The books of Anatole France afford a curious study of struggle between the old pessimistic, cynical culture of capitalism and the new creative culture of the awakening proletariat. These cultures are absolutely irreconcilable, but Anatole France believed in both. He was a social revolutionist with his conscious mind and judgment, while he remained a fatalist and a scoffer with his hereditary culture, that ancient accumulation of despair and terror which he had breathed in with the dust in his father’s old book-shop.
So he writes “The Gods Are Athirst,” in which he portrays mankind as given up to endless misery and destruction; or “The Revolt of the Angels,” in which again the heavens are drowned in blood and there is no hope. After which he issues a manifesto upholding Russia, or calling upon the workers to rally to the Third International. He goes before a convention of the organized teachers of France, and delivers to them an address of such magnificent eloquence as to move the assemblage to tears. I have quoted from this address in “The Goslings”; I repeat one paragraph--because it is the duty of a writer to spread these words on every possible occasion, to bring to the great master the help upon which he relies:
Reason, wisdom, intelligence, forces of the mind and heart, whom I have always devoutly invoked, come to me, aid me, sustain my feeble voice; carry it, if that may be, to all the peoples of the world, and diffuse it everywhere where there are men of good will to hear the beneficent truth! A new order of things is born. The powers of evil die, poisoned by their crime. The greedy and the cruel, the devourers of peoples, are bursting with an indigestion of blood. However sorely stricken by the sins of their blind or corrupt masters, mutilated, decimated, the proletarians remain erect; they will unite to form one universal proletariat, and we shall see fulfilled the great Socialist prophecy: “The union of the workers will be the peace of the world.”

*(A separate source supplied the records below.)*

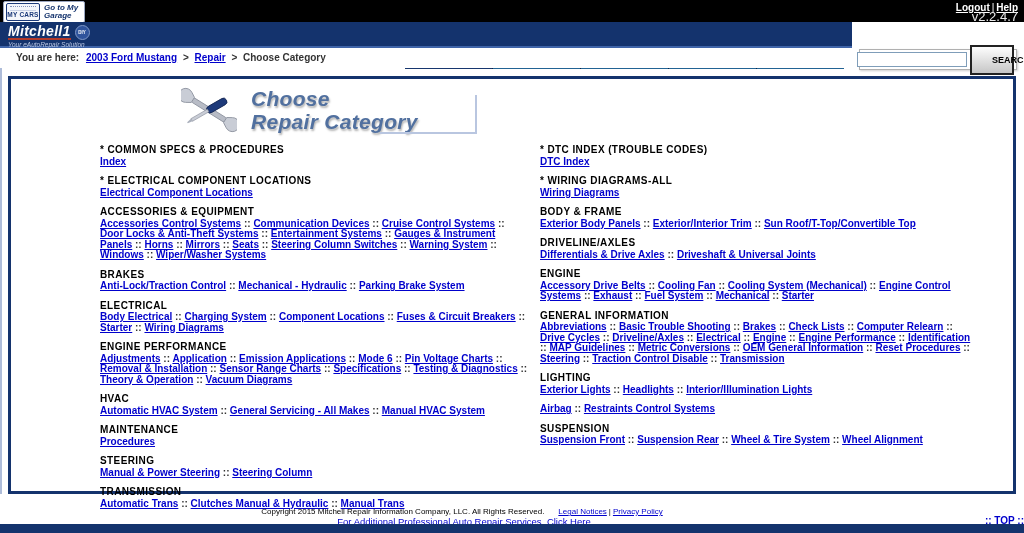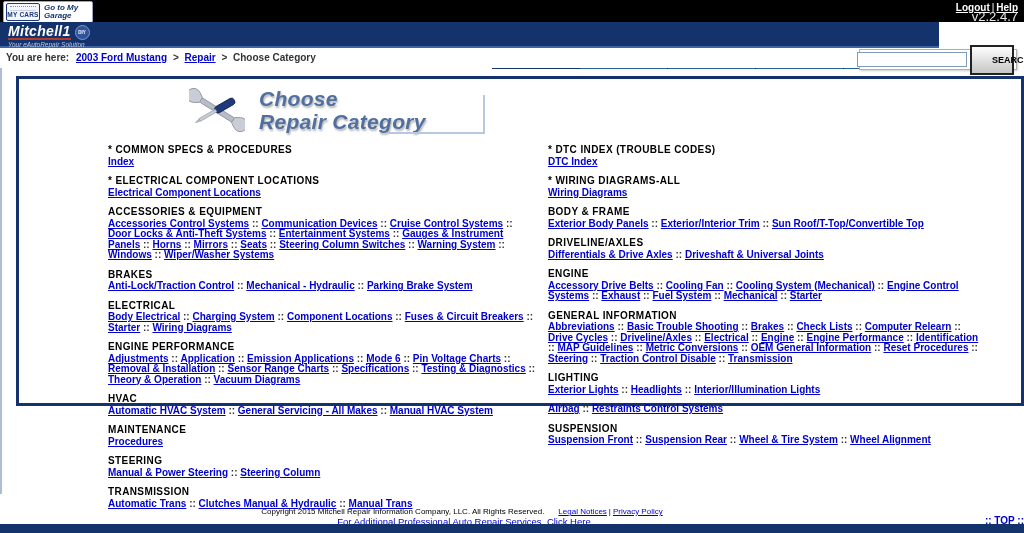"Go to My" .garage-btn { padding: 0 14px 0 2px -> 0 6px 0 2px }
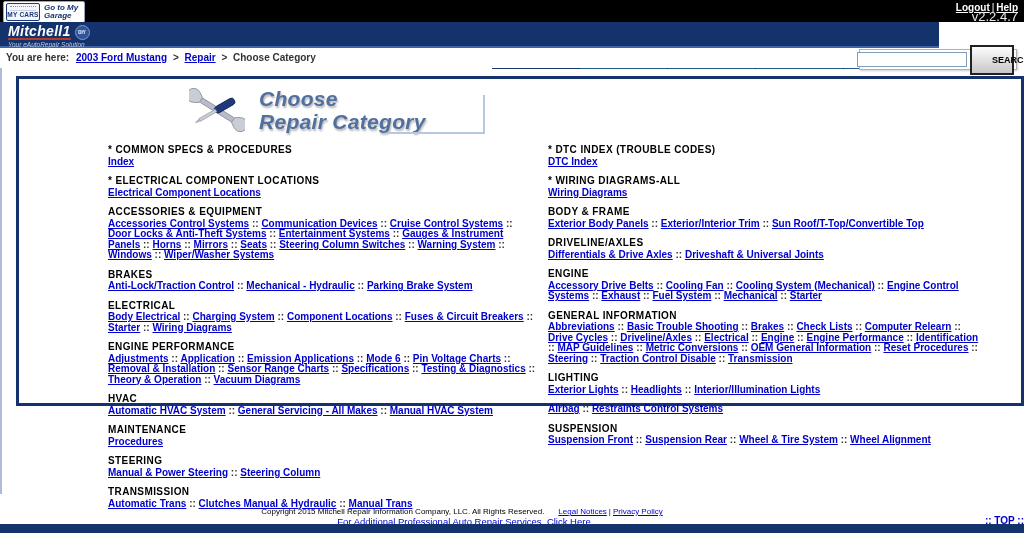"Mitchell1" .navbar { width: 939px -> 852px }
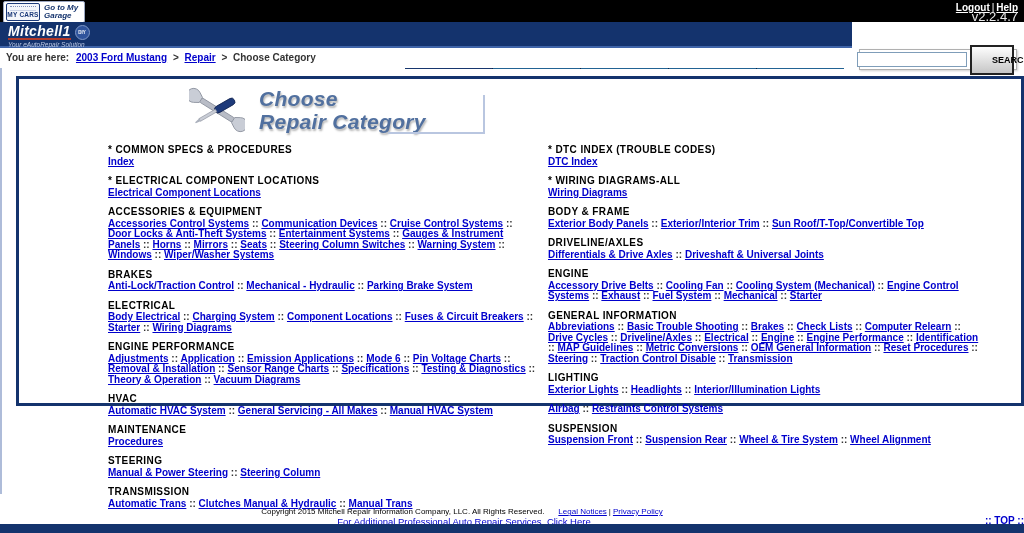"You are here: 2003 Ford" .crumb-row { padding-left: 6px -> 16px }
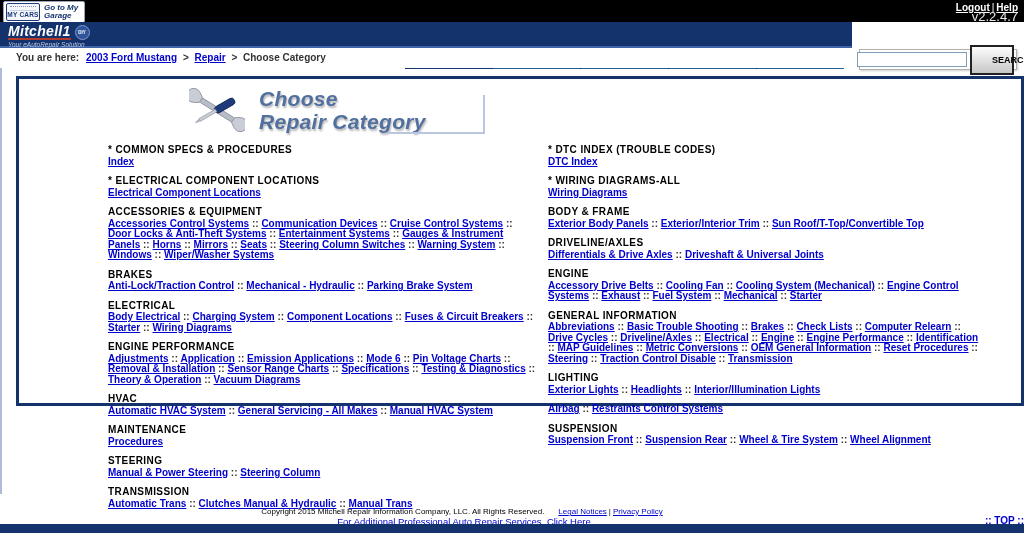"Choose" .main-box { height: 330px -> 418px; left: 16px -> 8px }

It was interesting to note, in the obituaries which the death of Anatole France brought forth, how almost universally this aspect of his life was glossed over. Our literary reviews told all about him as a master of French prose, a supreme ironist in the tradition of Rabelais, Voltaire, and Renan. But they left it for the radical papers to celebrate Anatole France, the crusader, the carrier of the red flag. I am urged to believe that our literary Tories are honest, but all this moves me to wonder.
I ask them, once for all, what is it they want? What proof will content our cultural stand-patters? Here is their crowned favorite, their revered master, the man who was as witty as it is possible for a human being to be; and he sets out to prove to them that it is just as easy to be witty in the service of Justice as in the service of Mammon. I ask you, gentlemen of letters, do you know how a sentence can be wittier than this: “The law in its majestic equality forbids the rich as well as the poor to sleep under bridges, to beg in the streets, and to steal bread.”